Zhou Pei-Yuan, Lum Faith, Wang Tony Jiecao, Bhatti Anubhav, Parmar Surajsinh, Dan Chen, Wong Andrew K C
Department of Systems Design Engineering, University of Waterloo, Waterloo, ON N2L 3G1, Canada.
AI Engineering Team, SpassMed Inc., Toronto, ON M5H 2S6, Canada.
Bioengineering (Basel). 2024 Jul 31;11(8):770. doi: 10.3390/bioengineering11080770.
Medical datasets may be imbalanced and contain errors due to subjective test results and clinical variability. The poor quality of original data affects classification accuracy and reliability. Hence, detecting abnormal samples in the dataset can help clinicians make better decisions. In this study, we propose an unsupervised error detection method using patterns discovered by the Pattern Discovery and Disentanglement (PDD) model, developed in our earlier work. Applied to the large data, the eICU Collaborative Research Database for sepsis risk assessment, the proposed algorithm can effectively discover statistically significant association patterns, generate an interpretable knowledge base for interpretability, cluster samples in an unsupervised learning manner, and detect abnormal samples from the dataset. As shown in the experimental result, our method outperformed K-Means by 38% on the full dataset and 47% on the reduced dataset for unsupervised clustering.
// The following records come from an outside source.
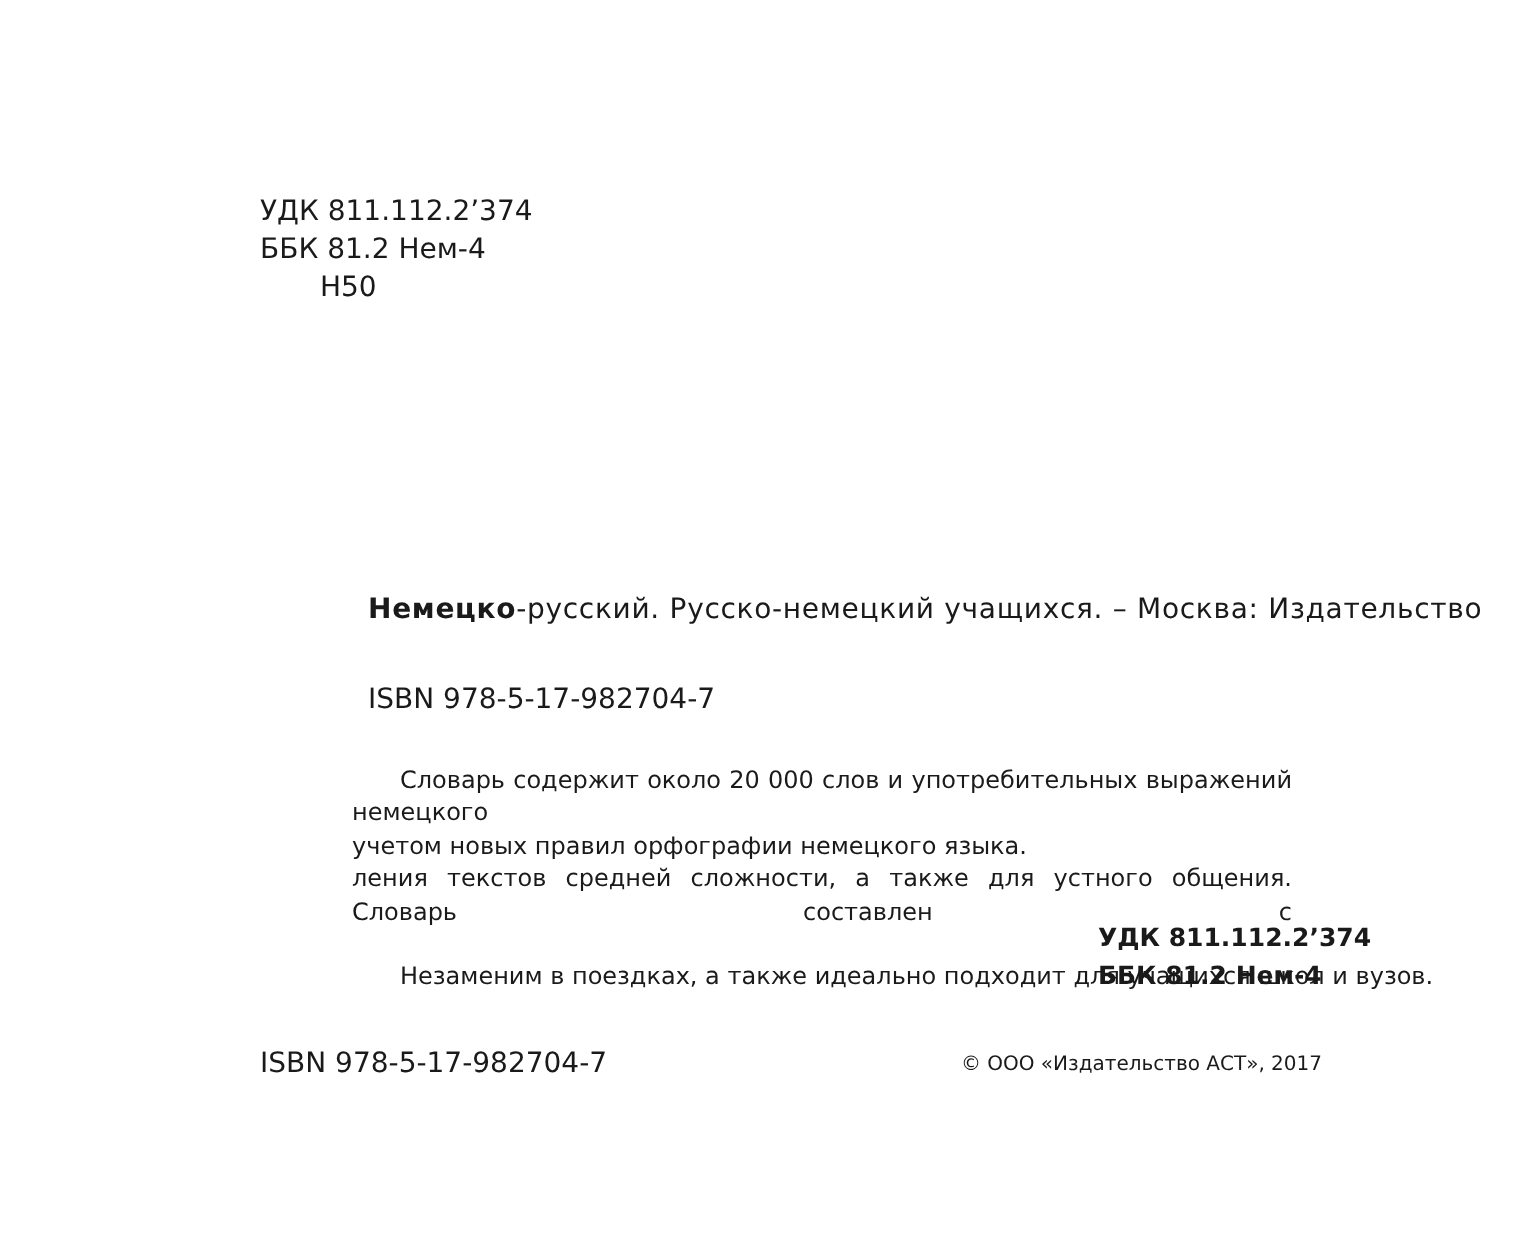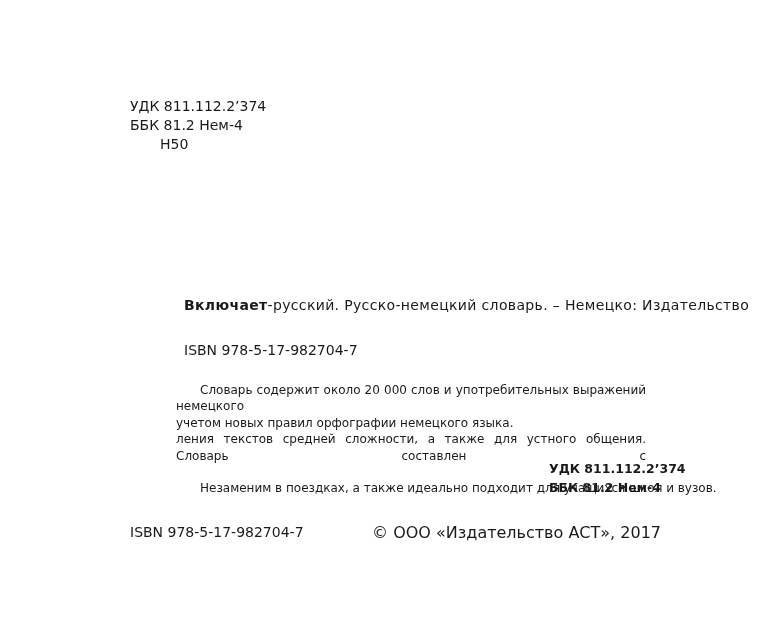--- a/index.html
+++ b/index.html
@@ -78,37 +78,37 @@
     .right-class .line { display: block; }
 
     
     .isbn-footer {
       left: 130px; top: 523px;
       font-size: 14px;
       line-height: 19px;
     }
     .copyright {
       right: 107px; top: 523px;
-      font-size: 16px;
+      font-size: 10px;
       line-height: 19px;
     }
   </style>
 </head>
 <body>
 
 <div class="page">
 
   <div class="abs top-class">
     <span class="line">УДК 811.112.2’374</span>
     <span class="line">ББК 81.2 Нем-4</span>
     <span class="line indent">Н50</span>
   </div>
 
   <div class="abs bib">
-    <span class="bib-line1"><b>Включает</b><span>-русский. Русско-немецкий словарь. – Немецко: Издательство</span></span>
+    <span class="bib-line1"><b>Немецко</b><span>-русский. Русско-немецкий учащихся. – Москва: Издательство</span></span>
   </div>
 
   <div class="abs isbn-inner">ISBN 978-5-17-982704-7</div>
 
   <div class="abs annot">
     <p style="white-space: normal;">
       <span style="display:block;text-align:justify;text-align-last:justify;text-indent:24px;">Словарь содержит около 20 000 слов и употребительных выражений немецкого</span>
       <span style="display:block;text-indent:0;">учетом новых правил орфографии немецкого языка.</span>
       <span style="display:block;text-align:justify;text-align-last:justify;text-indent:0;">ления текстов средней сложности, а также для устного общения. Словарь составлен с</span>
     </p>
Multiple supervised classifiers improve accuracy by an average of 4% after removing abnormal samples by the proposed error detection approach. Therefore, the proposed algorithm provides a robust and practical solution for unsupervised clustering and error detection in healthcare data.
医学数据集可能存在不平衡问题,并且由于主观测试结果和临床变异性而包含错误。原始数据质量差会影响分类的准确性和可靠性。因此,检测数据集中的异常样本有助于临床医生做出更好的决策。在本研究中,我们提出了一种无监督错误检测方法,该方法使用我们早期工作中开发的模式发现与解缠(PDD)模型发现的模式。应用于大数据——用于脓毒症风险评估的eICU协作研究数据库,所提出的算法可以有效地发现具有统计学意义的关联模式,生成可解释的知识库以实现可解释性,以无监督学习的方式对样本进行聚类,并从数据集中检测异常样本。实验结果表明,在无监督聚类方面,我们的方法在完整数据集上比K均值算法性能提升了38%,在精简数据集上提升了47%。通过所提出的错误检测方法去除异常样本后,多个监督分类器的准确率平均提高了4%。因此,所提出的算法为医疗保健数据中的无监督聚类和错误检测提供了一种强大而实用的解决方案。